Typically, expected loss (i.e., credit risk) is given as follows,
$$ EL = PD \times LGD \times EAD $$where $EL$ is Expected Loss, $PD$ is Probability of Default, $LGD$ is Loss Given Default, and $EAD$ is Exposure at Default.
In the Basel Foundation-Internal Ratings Based approach (F-IRB) banks calculate their own $PD$ risk parameter, while the other risk parameters such as $LGD$ and $EAD$ are provided by the nation's banking supervisor (i.e., APRA in Australia, the FED/OCC in US, PRA in UK). The Basel Advanced-Internal Ratings Based approach (A-IRB) allows banks to calculate all of their own risk parameters subject to certain regulatory guidelines.
In the Kaggle
dataset, we are given information on customers of a bank and whether or not they have defaulted on their home loans. Thus, we this task at hand is modelling the probability of default (i.e., PD
). A related post is on capital modelling as applied to securitized financial products. Since PD
is a basic modelling requirement of the F-IRB and A-IRB approach, we provide an example of how to model PD
as below.
Import all required modules¶
# datascience
import pandas as pd
import numpy as np
import sklearn
from sklearn import preprocessing
# File management
import os
# Plotting libraries
import matplotlib.pyplot as plt
import seaborn as sns
import bokeh as bk
# Suppress warnings
import warnings
warnings.filterwarnings('ignore')
Read files into workspace¶
from pathlib import Path
home = str(Path.home())
inputDir = "/datasets/kaggle/home-credit-default-risk" # linux
#inputDir = "\datasets\kaggle\home-credit-default-risk" # windows
fullDir = home+inputDir
os.chdir(fullDir)
Read in the application training dataset as a dataframe, and set the index column to the SK_ID_CURR
.
df_app_train = pd.read_csv('application_train.csv',index_col=0)

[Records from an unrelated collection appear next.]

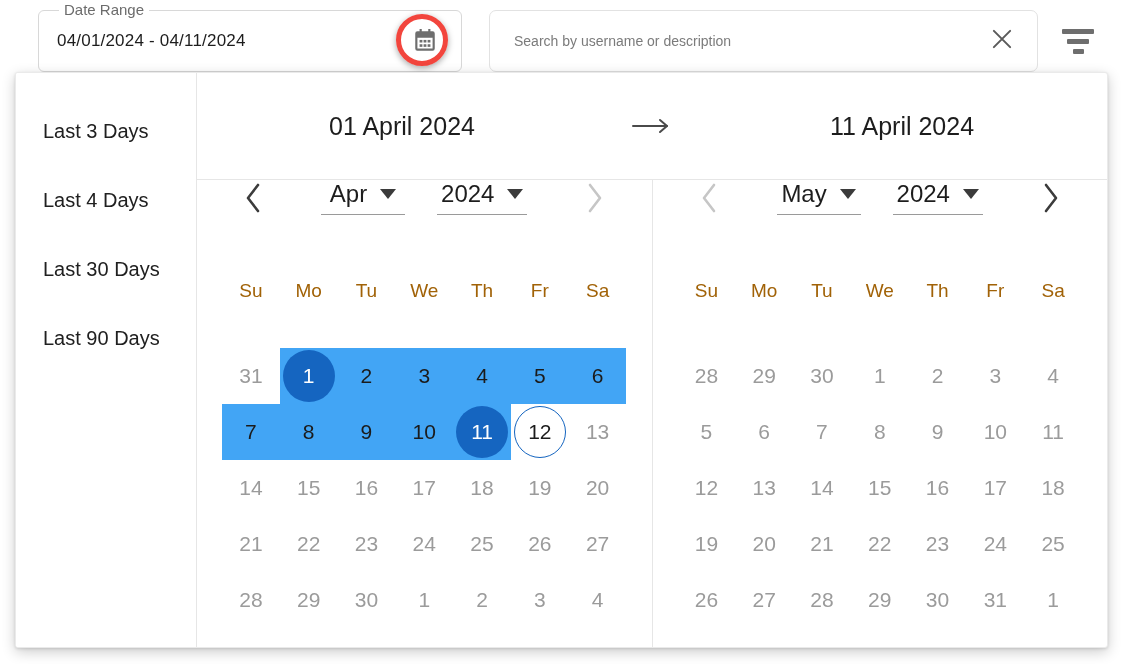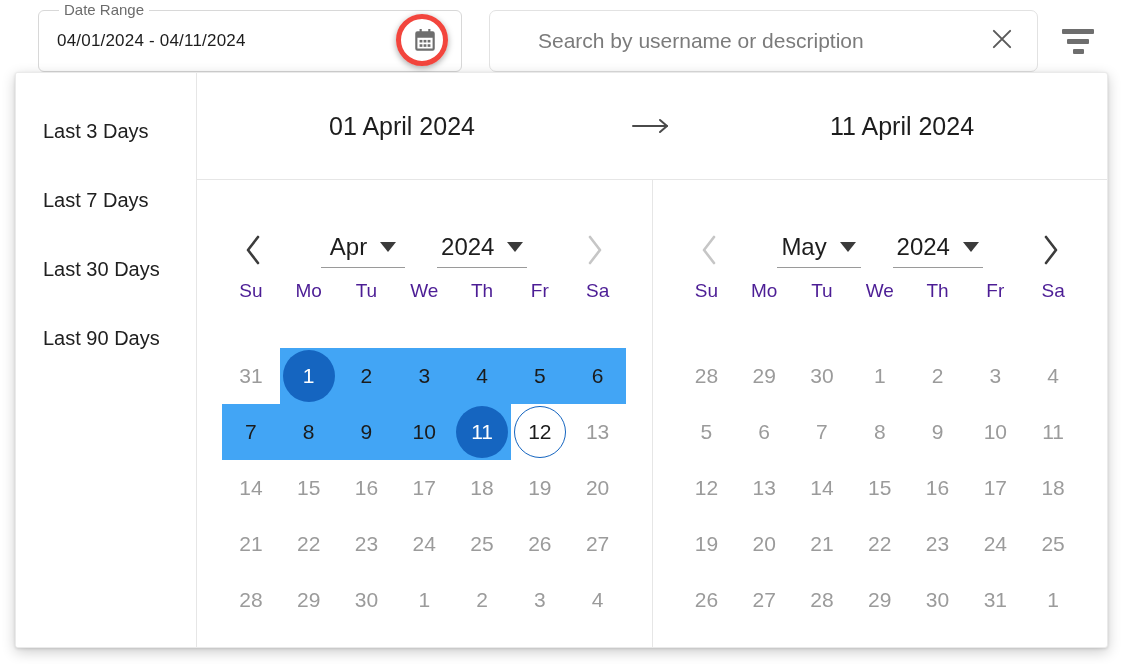--- a/index.html
+++ b/index.html
@@ -41,21 +41,21 @@
     box-shadow: 0 2px 6px rgba(0,0,0,.35);
   }
 
   .search-field {
     position: absolute; left: 489px; top: 10px; width: 549px; height: 62px;
     border: 1px solid #e2e2e2; border-radius: 7px; background: #fff;
   }
   .search-input {
     position: absolute; left: 22px; top: 0; width: 440px; height: 60px;
     border: none; outline: none; background: transparent;
-    font-family: "Liberation Sans", sans-serif; font-size: 21px; color: #4d7c0f; margin-left: 24px;
+    font-family: "Liberation Sans", sans-serif; font-size: 14px; color: #4d7c0f;
   }
   .search-input::placeholder { color: #7b7b7b; opacity: 1; }
   .clear-btn {
     position: absolute; right: 18px; top: 50%; transform: translateY(-50%);
     width: 34px; height: 34px; display: flex; align-items: center; justify-content: center;
     cursor: pointer;
   }
   .filter-btn {
     position: absolute; left: 1056px; top: 24px; width: 44px; height: 34px;
     display: flex; flex-direction: column; align-items: center; justify-content: center;
@@ -90,21 +90,21 @@
   .range-date {
     flex: 1; text-align: center; font-size: 25px; color: #1d1d1d; white-space: nowrap;
   }
   .range-arrow { flex: 0 0 90px; display: flex; align-items: center; justify-content: center; }
 
   .months { flex: 1; display: flex; min-height: 0; }
   .month { flex: 1; min-width: 0; padding: 0 25px; }
   .month.left { border-right: 1px solid #e6e6e6; }
 
   .month-nav {
-    height: 88px; display: flex; align-items: flex-end; justify-content: space-between;
+    height: 88px; display: flex; align-items: flex-start; justify-content: space-between;
     padding: 0 13px;
     gap: 44px;
   }
   .nav-arrow {
     width: 36px; height: 36px; display: flex; align-items: center; justify-content: center;
     cursor: pointer;
   }
   .nav-selects { display: flex; align-items: center; gap: 32px; }
   .sel {
     display: flex; align-items: center; gap: 13px; cursor: pointer;
@@ -114,21 +114,21 @@
   .sel-label { font-size: 24px; color: #1d1d1d; }
   .caret {
     width: 0; height: 0; border-left: 8px solid transparent; border-right: 8px solid transparent;
     border-top: 10px solid #3b3b3b;
   }
 
   .weekdays, .week {
     display: grid; grid-template-columns: repeat(7, 1fr);
   }
   .weekdays { height: 46px; align-items: center; }
-  .wd { text-align: center; font-size: 19px; color: #4c1d95; }
+  .wd { text-align: center; font-size: 19px; color: #a16207; }
 
   .grid { position: relative; margin-top: 34px; }
   .week { height: 56px; position: relative; }
   .cell {
     position: relative; display: flex; align-items: center; justify-content: center;
     font-size: 21px; color: #9b9b9b; cursor: pointer; z-index: 2; height: 56px;
   }
   .cell .num { position: relative; z-index: 3; }
   .cell.in-range { color: #1b1b1b; }
   .cell.endpoint { color: #ffffff; }
@@ -194,21 +194,21 @@
     </div>
   </div>
 
   <div class="panel">
 
     <div class="presets">
       <div class="preset-item">
         <span>Last 3 Days</span>
       </div>
       <div class="preset-item">
-        <span>Last 7 Days</span>
+        <span>Last 4 Days</span>
       </div>
       <div class="preset-item">
         <span>Last 30 Days</span>
       </div>
       <div class="preset-item">
         <span>Last 90 Days</span>
       </div>
     </div>
 
     <div class="cal-area">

df_app_test = pd.read_csv('application_test.csv',index_col=0)
Exploratory Data Analysis (EDA)¶
We will explore the characteristics of the dataset. Generally, this means the following
- How many rows and columns in your dataset?
- Is your dataset unbalanced?
- How many columns have missing data and the percentage of missing data?
- How many columns are floats, ints, categorical, strings?
Print the first five rows of the dataframe
df_app_train.head()
df_app_train.info()
We see that there are > 300,000 entries in the dataset. There are also 122 columns. Most of these columns are floats (i.e., 65) and integers (i.e., 41). The rest are strings as they are given by object (i.e., 16). The total amount of memory used by the dataframe is almost 300MB.
df_app_train.describe()
The above gives us descriptive statistics of each column that is a float or integer. We get a sense that the dataset is probably unbalalnced because the mean
of the Target
variable is 0.08, which means it is close to zero.
df_app_train['TARGET'].value_counts()
This is verified since we see that there are almost 300,000 accounts with no default and about 25,000 accounts with default.
Check for missing values¶
df_app_train.shape[0]
def missing_val_table(df,miss_val_thresh=50):
num_miss_val = df.isnull().sum()
pct_miss_val = num_miss_val/df.shape[0]*100
tab_miss_val = pd.concat([num_miss_val,pct_miss_val],axis=1)
tab_miss_val.columns = ['Missing Values','Percentage']
tab_miss_val = tab_miss_val[tab_miss_val['Missing Values']>0]
tab_miss_val['Percentage'] = tab_miss_val['Percentage'].round(1)
tab_miss_val.sort_values(['Percentage'],ascending=False,inplace=True)
numCol_miss_val = tab_miss_val.shape[0]
numCol_total = df.shape[1]
pct_col_miss_val = round((numCol_miss_val/numCol_total)*100)
numCol_Hi_MissVal = tab_miss_val[tab_miss_val['Percentage'] > miss_val_thresh].shape[0]
pct_col_gt_threshold = round(numCol_Hi_MissVal/numCol_miss_val*100)
print('\nYour dataframe has {0} columns, and {1} ({2}%) columns having missing values'
.format(numCol_total,numCol_miss_val,pct_col_miss_val))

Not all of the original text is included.